L’été dernier, l’affaire avait fait grand bruit. Un père et sa fille voulaient aller assister à un concert de K-Pop, sauf que pour une « jupe trop courte », les deux avaient été violemment frappés par un couple. « Il serait plus rapide d’écrire à quel endroit les deux victimes n’ont pas été blessées » avait écrit le médecin dans son rapport. En première instance, la condamnation était la suivante : 8 ans de prison pour l’homme, 5 pour la femme. Leurs avocats avaient trouvé ces sanctions « hors-sol » et « disproportionnées », avec « une forme d’acharnement » et avaient décidé de faire appel. Ce procès se tenait le 30 décembre.
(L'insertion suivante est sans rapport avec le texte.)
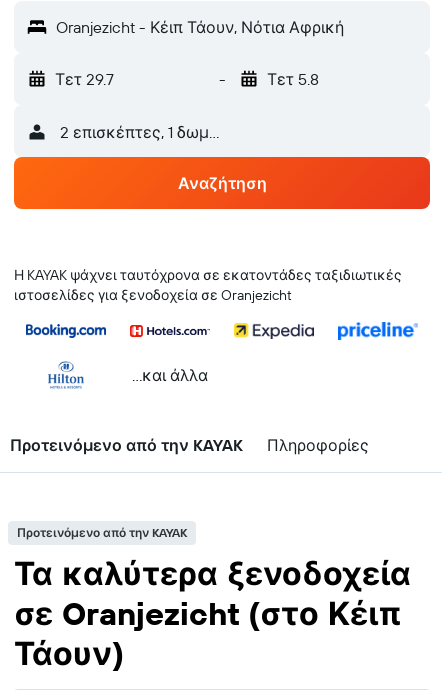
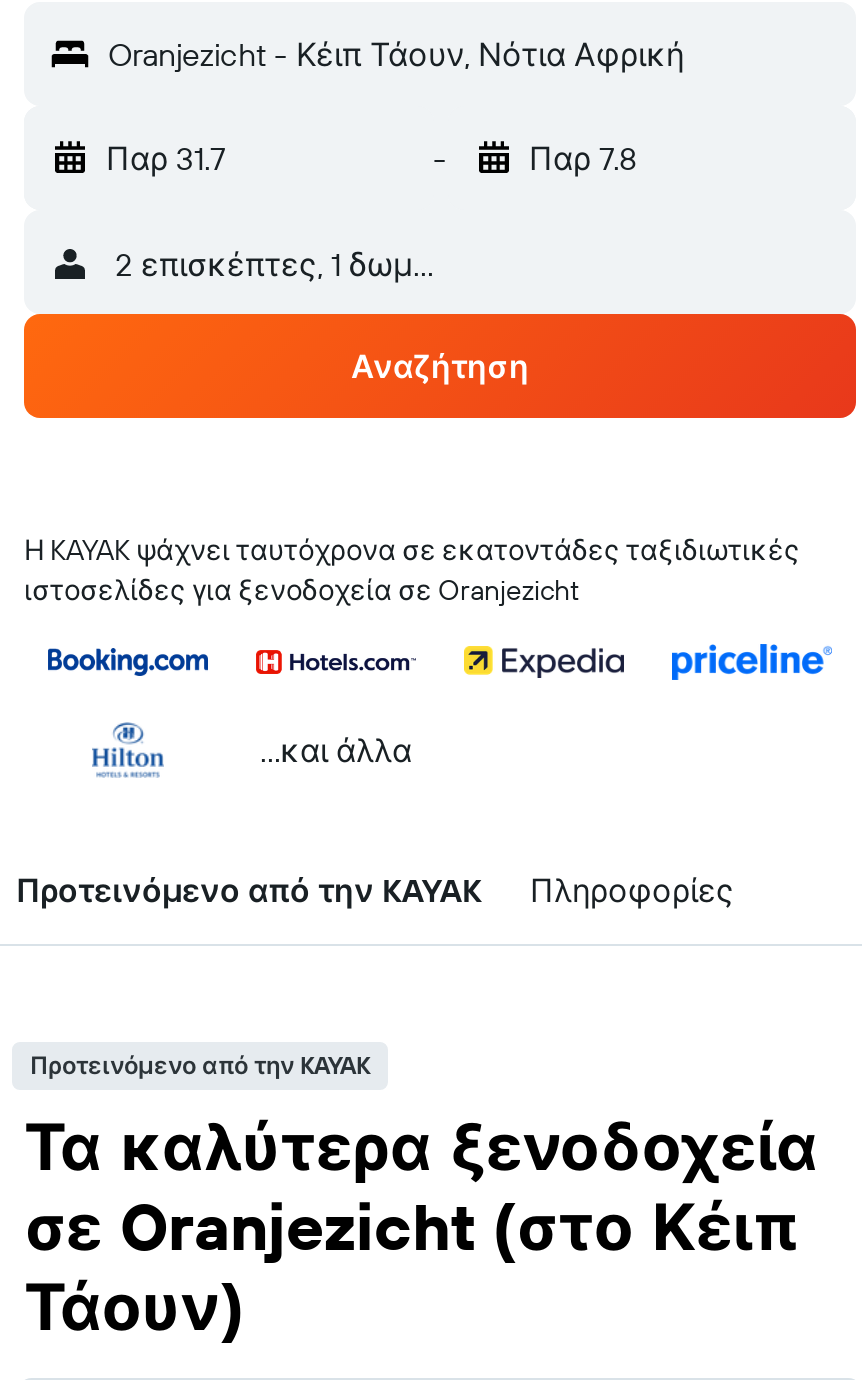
- Τετ 29.7
+ Παρ 31.7

- Τετ 5.8
+ Παρ 7.8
78Actu indique que chacun des prévenus avait fait preuve de contrition en présentant des excuses, en pleurant et en assurant que ce n’était pas leur nature profonde. « Normalement, je suis quelqu’un qui aide les gens. Quand mon conjoint a pris des coups en retour, j’ai eu peur. Et j’ai surréagi » assurait même la femme. Quant à son compagnon, lui aussi était désolé de ce qu’il s’était passé : « Je vais tout faire pour réduire mes problèmes de violence en allant voir un psychiatre et un psychologue. Je ne fais que penser à ça tous les jours. Je ne suis pas bien… C’est mon impulsivité qui m’a emmené là. »
Même les accusations de racisme – le père aurait déclaré « Sale bicot ! Regarde-le avec sa poufiasse voilée ! » – n’ont pas été mentionnées. Ce sketch n’a pas attendri les juges qui ont confirmé la peine prononcée en première instance. « Ce dossier m’a horrifié. Je veux que ces deux-là prennent acte que la sanction doit être à la hauteur de la gravité » s’est insurgée l’avocate générale, dont les propos ont été rapportés à 78Actu. Selon le site d’informations locales, l’avocat du mari se réserve le droit de porter cette affaire en cassation. Par ailleurs, sa compagne fera de nouveau face à la justice d’ici la fin de la semaine : elle est accusée d’avoir tenté de corrompre sa gardienne de prison.